Dopo i brevi convenevoli del caso, l’ufficiale diede al generale una lettera riservata, a firma del generale Conrad.
 
Eccellenza,
la situazione, diventata improvvisamente serissima, mi obbliga a chiedere a Vostra Eccellenza quegli accordi verbali che io avevo intavolato con il generale Pollio, ora defunto.
Essi consistono in questo: che l’Italia destini le proprie truppe a soccorso dell’Austria Ungheria.
Prego V.E. di comunicarmi benevolmente quali truppe designa a ciò e quando e dove saranno pronte.
Mi permetto anche di pregare V.E. di mandare immediatamente a Vienna un Delegato munito dei pieni poteri necessari.
Voglia gradire l’assicurazione della mia altissima considerazione e devozione.
Conrad, generale di fanteria.


 
Cadorna non riuscì a nascondere il proprio imbarazzo, poi diede una risposta di circostanza precisando che la questione era nelle mani del governo.
Poco dopo, fu la volta dell’addetto militare tedesco. Il quale si limitò ad annunciare la visita del generale von Chelius, inviato da Guglielmo II e da Moltke.
E infatti, il generale von Chelius si presentò a lui con precise disposizioni da Berlino.
Mentre Conrad si era limitato a porre sul tavolo richieste di natura militare, il tedesco andò più in là.
Alle richieste di intervento armato fece seguire delle promesse: Nizza, la Corsica e la Tunisia. [Non venne fatto cenno alla Savoia – NdR].
Ovviamente non mancò di magnificare la formidabile potenza militare teutonica, che Pollio (ma non Cadorna) conosceva bene perché aveva assistito l’anno prima alle manovre tedesche nella Slesia.
 
«C’est l’affaire de quelques semaines» – sottolineò Chelius soddisfatto, nella lingua diplomatica in uso allora, anche se propria del paese nemico.
«Non vi pare un po’ poco qualche settimana? – Obbiettò Cadorna. – I Francesi hanno ottime fortezze al confine.»
Von Chelius non parlò dell'intenzione di invadere il Belgio, ampiamente pianificata da tempo, ma rispose con una battuta che impressionò il generale italiano.
«Si sferra un corpo d’armata – disse con noncuranza, – quindi un altro, i cui uomini passano sui cadaveri del primo.»
Passare sui cadaveri… – pensò Cadorna. – Un dogma della crudele strategia prussiana.
[Sappiamo che si sarebbe comportato così anche lui - NdR]
Il dialogo proseguì con altre battute ciniche, poi il messo del Kaiser venne alla richiesta formale.
«Quando sarebbero state pronte le truppe italiane da trasportare in Germania?» 
 

Cartolina postale che raffigura gli inutili corteggiamenti all'Italia.

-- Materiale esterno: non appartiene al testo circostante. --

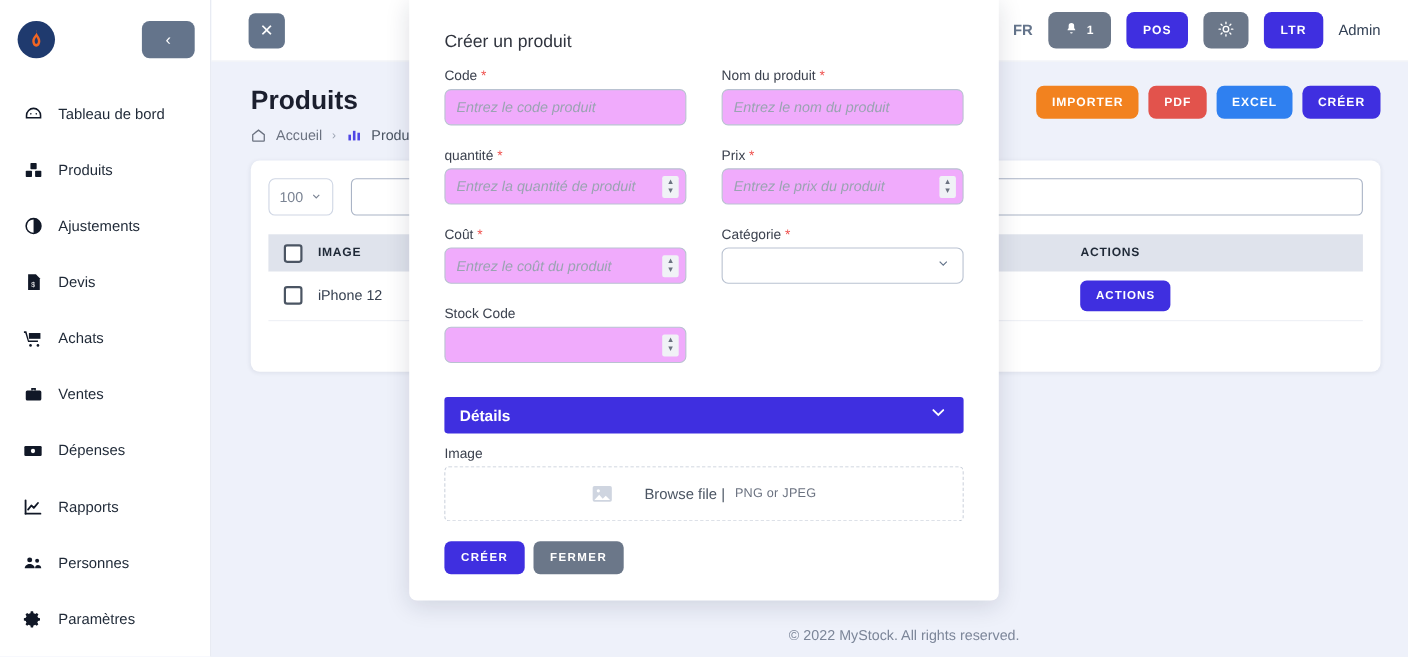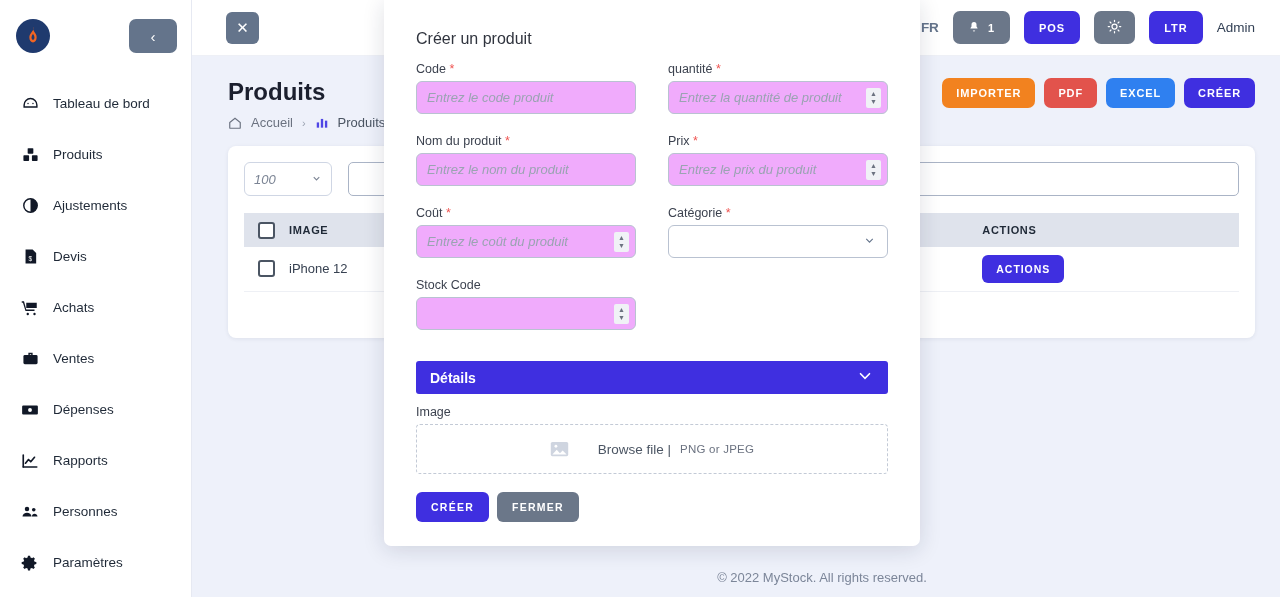"Créer un produit" .modal { left: 384px -> 372px }
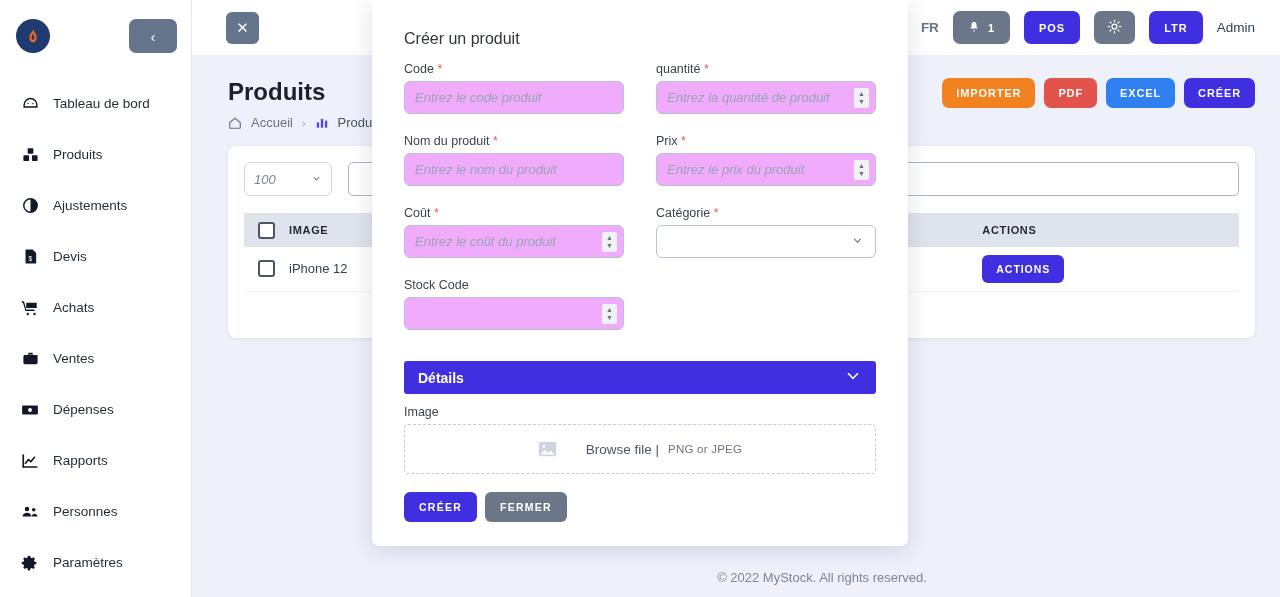"quantité *" div.fgroup { order: before "Nom du produit *" -> after "Nom du produit *" }
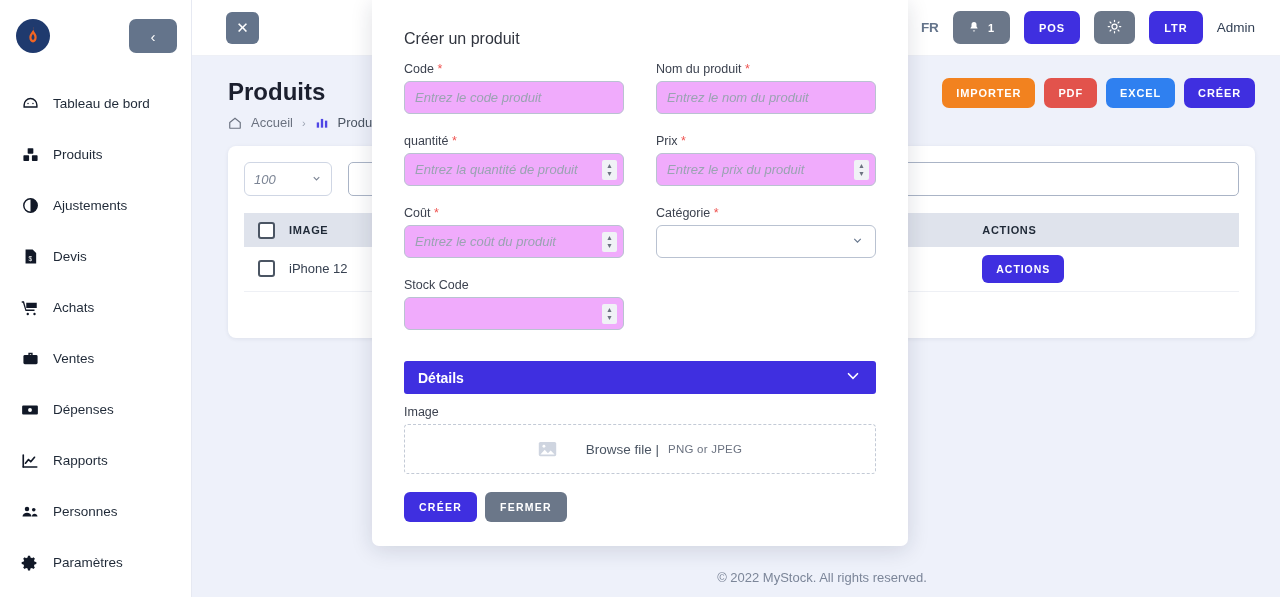"100" .sel-100 { font-style: italic -> none; width: 88px -> 59px }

Cadorna prese nota che i tedeschi non pensavano a un fronte italo francese, poi rispose che avrebbe dovuto consultarsi con il governo.
Mentre pensava a come fosse meglio procedere, Cadorna ricevette un foglio dal generale Domenico Grandi, ministro della Guerra, che diceva: «In relazione alla situazione politica internazionale, il Governo ha deciso di mantenere per ora atteggiamento di neutralità.»
Il noto gordiano era sciolto, l’Italia non seguiva gli Imperi Centrali nella grande avventura, quindi non era più il caso di parlare di un nostro intervento in Galizia, né di un trasferimento di truppe in Germania.
Il giorno dopo, il 3 agosto, l’addetto militare austriaco bussò nuovamente alla sua porta e il generale italiano gli annunciò la decisione del Governo, consegnandogli una lettera personale per Conrad in cui spiegava brevemente che la neutralità gli impediva di dare riscontro alle sue richieste.
Anche le illusioni di Conrad erano state di breve durata.
 
Prima ancora che la lettera giungesse nelle mani di Conrad, però, Vienna e Berlino avevano già ricevuto per altra via la nota della decisione del Capo del Governo Salandra.
Cadorna fu sommerso da telegrammi e missive da parte dei suoi addetti militari nelle varie ambasciate, la più lunga e circostanziata delle quali fu quella del colonnello Albricci, in forza a Vienna.
Albicci descrisse l’atmosfera ostile di Vienna nei confronti dell’Italia, che era sempre stata considerata infida.
«E' opinione diffusa che, se gli imperi centrali perderanno la guerra – scrisse, – la Francia avrebbe invaso e dominato l’Italia. Le promesse territoriali fatte all’Italia dalla Germania erano dunque note anche a Parigi.
«Se invece vinceranno gli imperi centrali, – continuò – gli austro ungarici avrebbero punito militarmente l’Italia.» Che poi era il sogno segreto di Conrad.
Fu un’osservazione per niente peregrina quella del colonnello Albricci, che forse pose la prima pietra alla necessità da parte dell’Italia di schierarsi da una parte o dall’altra.
 

Cartolina postale interventista.
 
Alle 3 di quella stessa notte, Albricci inviò un altro telegramma cifrato, nel quale spiegava di aver parlato con l’addetto militare tedesco a Vienna, il quale aveva protestato pesantemente con lui per il mancato impegno dell’Italia.
Un terzo telegramma giunse a Cadorna poco dopo, proveniente dall’addetto militare all’ambasciata italiana a Berlino, colonnello Calderari. Il contenuto era molto più pacato, dato che riferiva il messaggio dell’ambasciatore italiano Bollati, ma il succo era lo stesso.
«Generale Moltke mi ha oggi chiamato per dirmi di aver avuto comunicazione della neutralità dell’Italia e che era dolente di non poterci più considerare alleati.»
Insomma, i tedeschi ebbero una maggiore benevolenza nei nostri confronti. Ma solo finché caddero le speranze di una conclusione rapida della guerra. Dopo la battaglia della Marna, infatti, usarono anche loro con noi il linguaggio duro degli Asburgo.
Alla fine, Cadorna informò il governo che - vinti o vincitori - gli Imperi centrali alla fine della guerra si sarebbero scagliati contro l’Italia. Un’osservazione corretta, perché nessuno poteva immaginare allora che la sconfitta di Austria e Germania avrebbe portato allo sfacelo dei due imperi.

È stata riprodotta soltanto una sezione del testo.